1. Duly accomplished BIR Form No. 0902, which must be signed by the taxpayer or
its authorized representative;
2. Proof of establishment in the Philippines (e.g. latest Articles of Incorporation or
Partnership);
3. Certified true copy of the following proofs of income:
i. Contract duly signed by both parties, if available, or any competent proof of
transaction;
ii. BIR-registered invoice/receipt issued by the taxpayer to the income payor and
the relevant Authority to Print Receipts and/or Invoices or Permit to Use
Computerized Accounting System/Loose-leaf Receipts or Invoices/; and
iii. Proof of remittance if the foreign source income was already received by the
domestic taxpayer;
4. List of partners if the applicant is a general professional partnership (GPP);
5. Annual Income Tax Return for the immediately preceding year;
6. Notarized Special Power of Attorney (SPA) or authorization letter issued by the
applicant to its authorized representative(s), which shall expressly state the
authority to sign BIR Form No. 0902 as well as to file the TRC application.

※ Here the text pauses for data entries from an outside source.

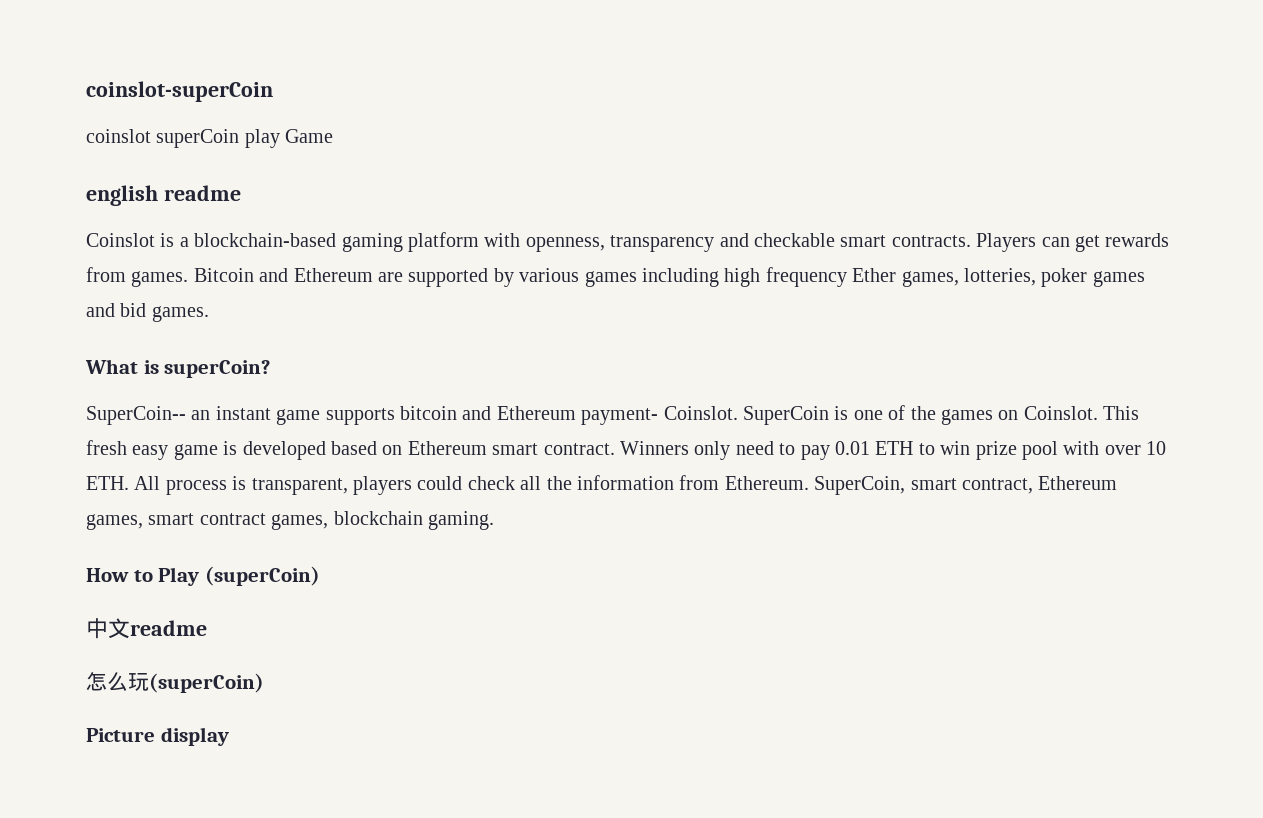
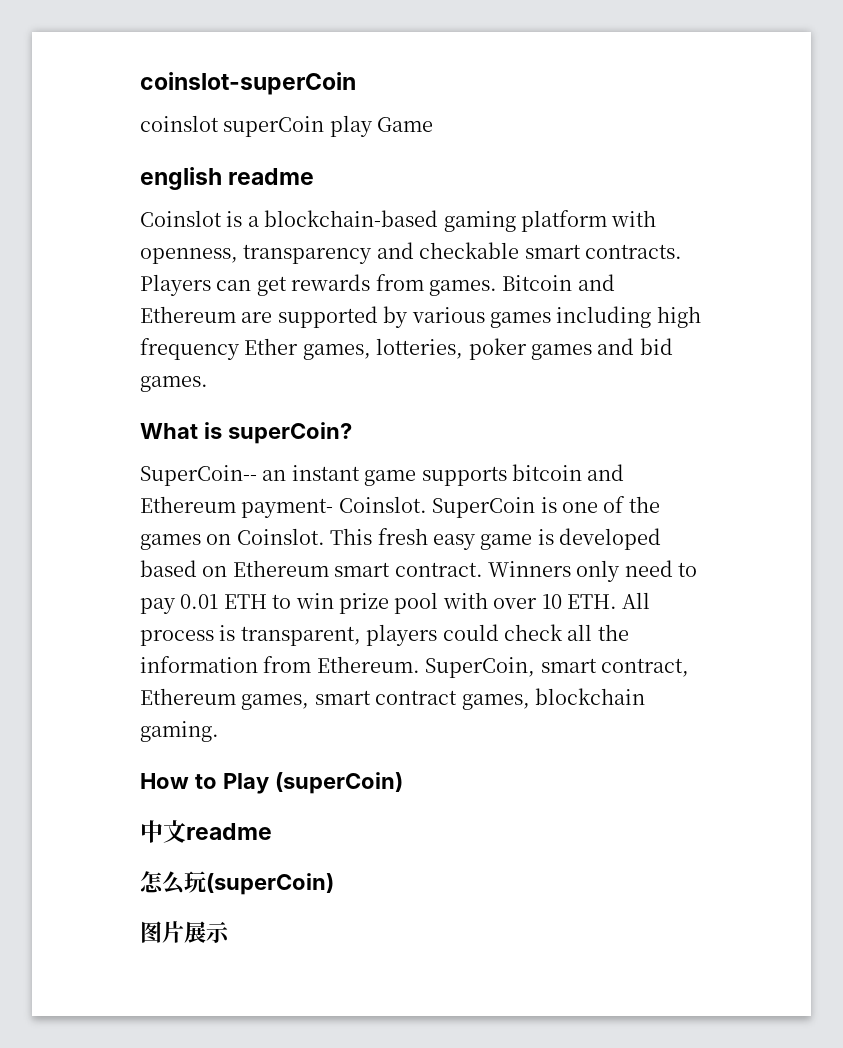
- Picture display
+ 图片展示

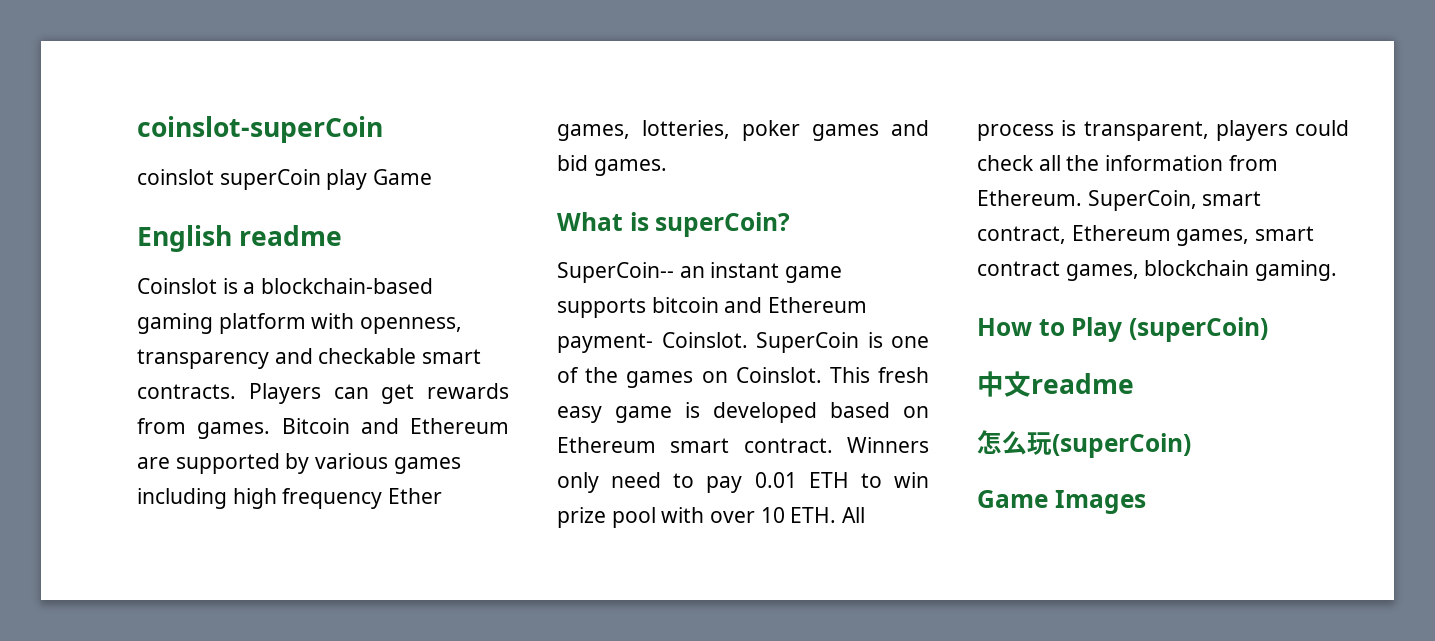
- english readme
+ English readme
- 图片展示
+ Game Images

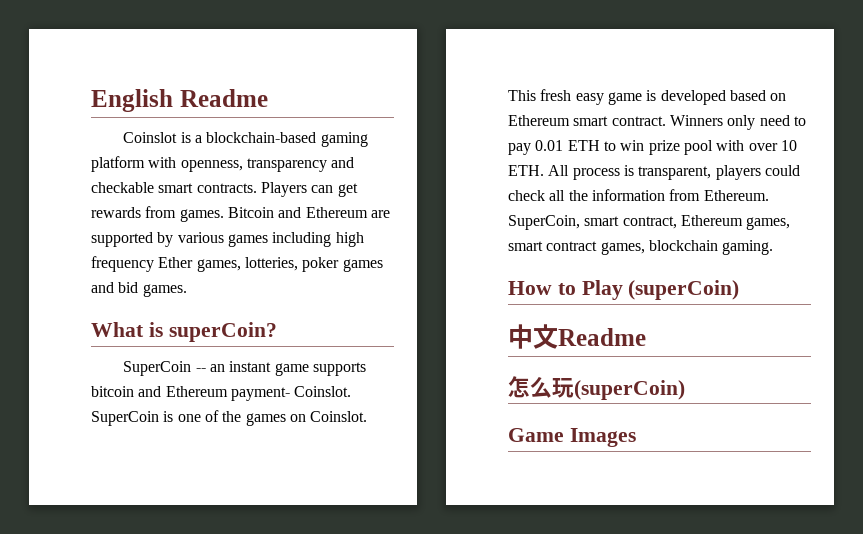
- coinslot-superCoin
- coinslot superCoin play Game
- English readme
+ English Readme
- SuperCoin-- an instant game supports bitcoin and Ethereum payment- Coinslot.
+ SuperCoin -- an instant game supports bitcoin and Ethereum payment- Coinslot.
- 中文readme
+ 中文Readme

Section 3. Revised Guidelines and Procedures

1. Instead of a letter-request, the applicant shall submit, together with the required
attachments prescribed in the preceding section, a duly accomplished BIR Form
No. 0902, which shall be signed by the taxpayer or his/her/its authorized
representative.
2. Upon receipt of the application, the assigned case officer (CO) shall evaluate the
completeness of the application and its supporting documents.
3. The CO shall inform the applicant of any deficiency in the accompanying
requirements within three (3) working days either via registered mail or electronic
mail (e-mail).
4. All TRC applications shall be acted upon within fourteen (14) working days from
the submission of complete documentary requirements.
5. The BIR shall continue to issue its own TRC Form, which shall be signed by the
Assistant Commissioner for Legal Service only. All TRC applications filed with the
Revenue District Offices (RDOs) or Large Taxpayers Divisions (LTDs) shall be
immediately indorsed to the ITAD.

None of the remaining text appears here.